Required work
Exactly as written, retype the lines that run from the line holding "Coaster Z2 Premium" through the end of the records below. Do not include pictures.
** Given records follows **
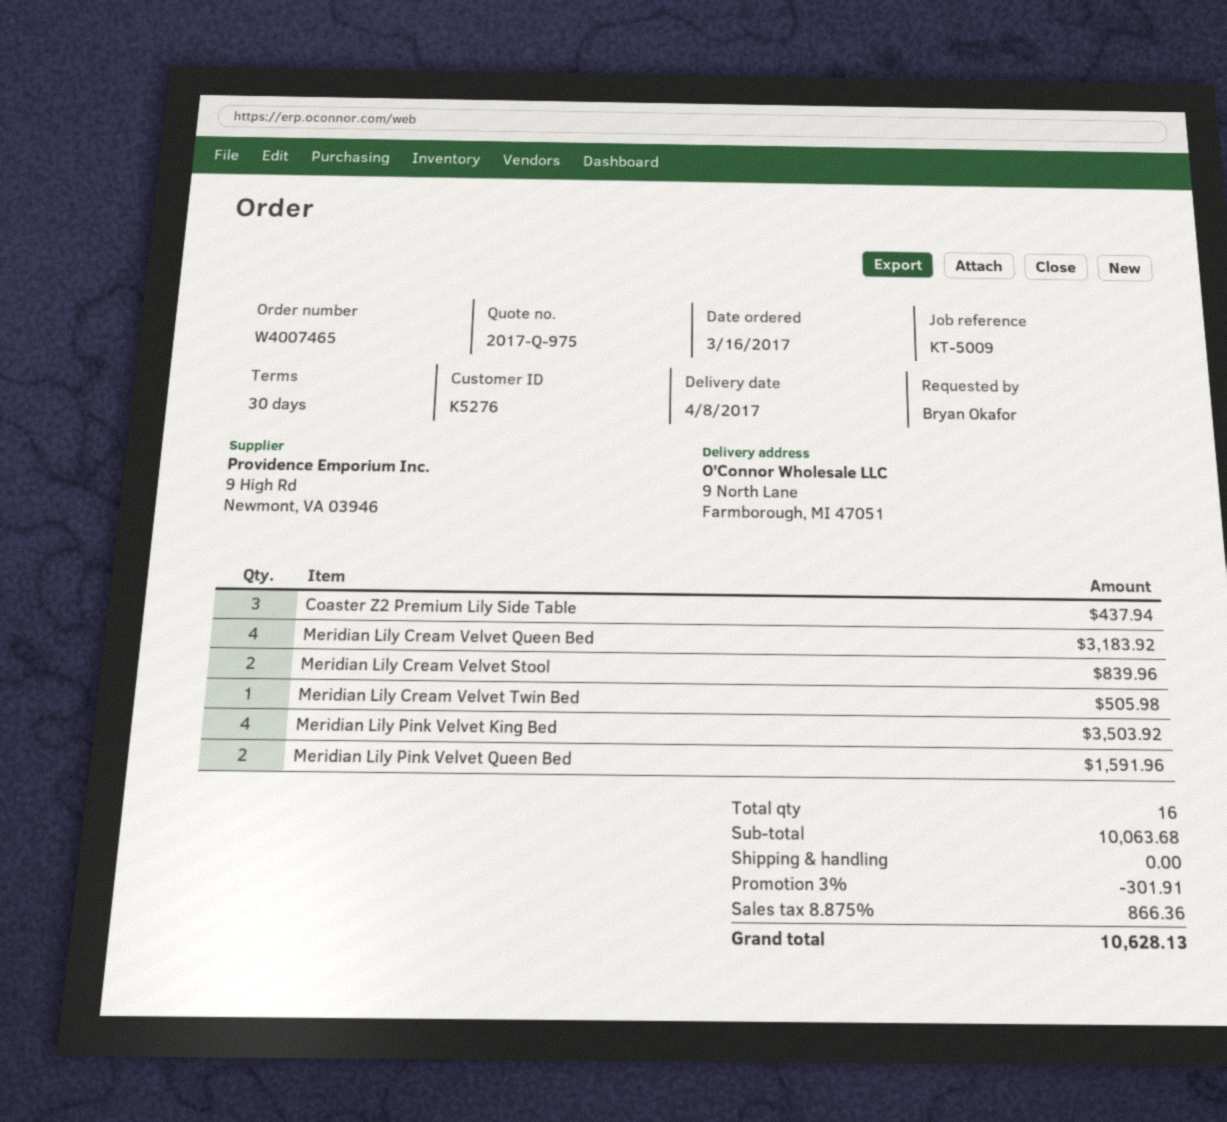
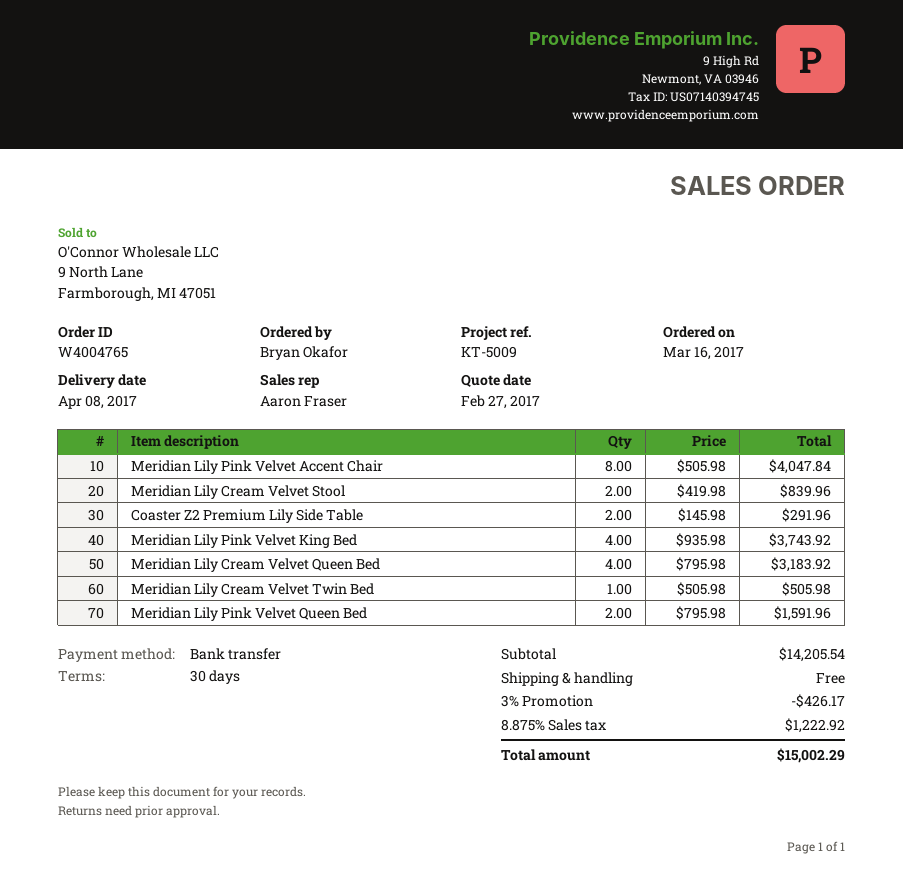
order number: W4007465 -> W4004765
Coaster Z2 Premium Lily Side Table: 3 for 437.94 -> 2 for 291.96
Meridian Lily Pink Velvet King Bed: 4 for 3503.92 -> 4 for 3743.92
Meridian Lily Pink Velvet Accent Chair: none -> 8 for 4047.84
subtotal: 10063.68 -> 14205.54
discount: 3% = 301.91 -> 3% = 426.17
tax: 8.875% = 866.36 -> 8.875% = 1222.92
total: 10628.13 -> 15002.29

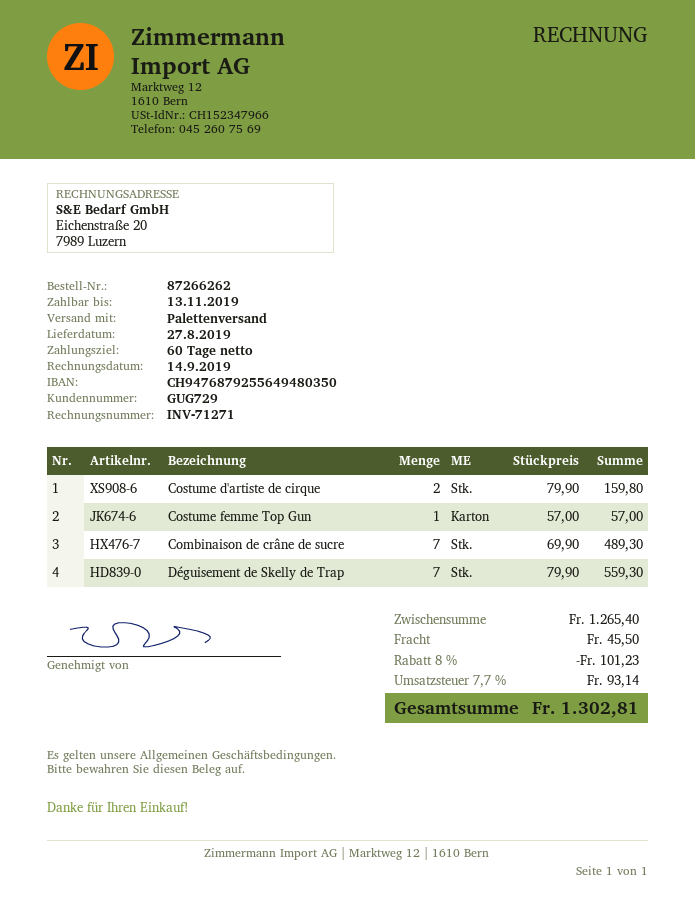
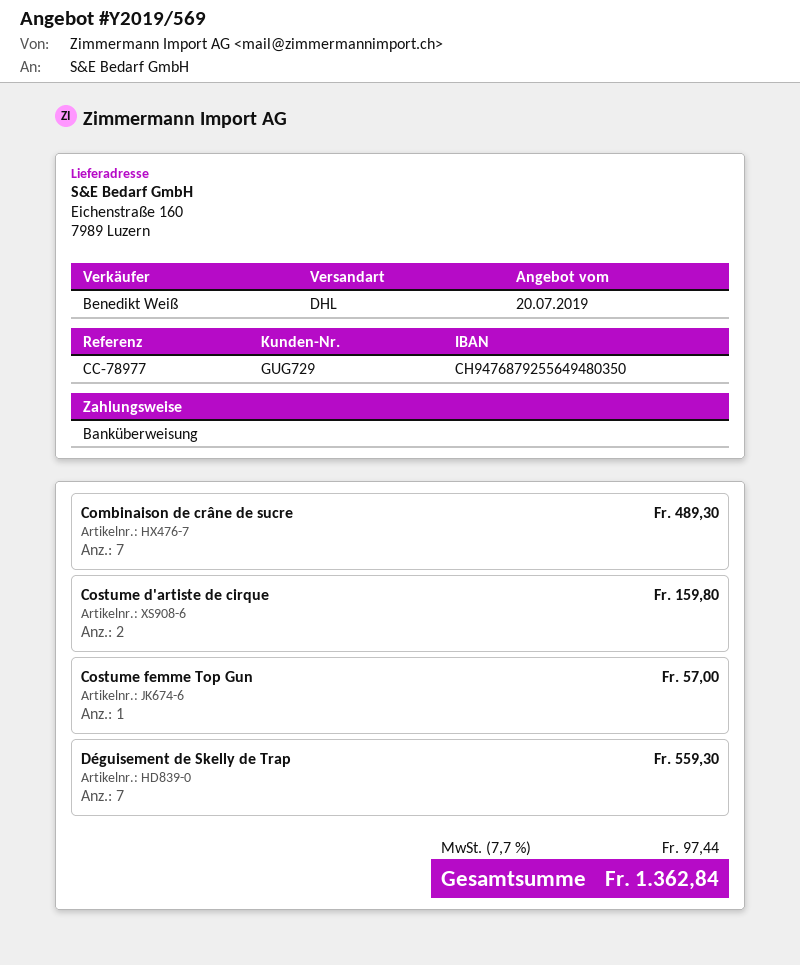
shipping method: pallet freight -> DHL
discount: 8% = 101.23 -> none
shipping: 45.50 -> none
tax: 7.7% = 93.14 -> 7.7% = 97.44
total: 1302.81 -> 1362.84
** End of Given records **
Response area
Coaster Z2 Premium Lily Side Table: 3 for 437.94 -> 2 for 291.96
Meridian Lily Pink Velvet King Bed: 4 for 3503.92 -> 4 for 3743.92
Meridian Lily Pink Velvet Accent Chair: none -> 8 for 4047.84
subtotal: 10063.68 -> 14205.54
discount: 3% = 301.91 -> 3% = 426.17
tax: 8.875% = 866.36 -> 8.875% = 1222.92
total: 10628.13 -> 15002.29

shipping method: pallet freight -> DHL
discount: 8% = 101.23 -> none
shipping: 45.50 -> none
tax: 7.7% = 93.14 -> 7.7% = 97.44
total: 1302.81 -> 1362.84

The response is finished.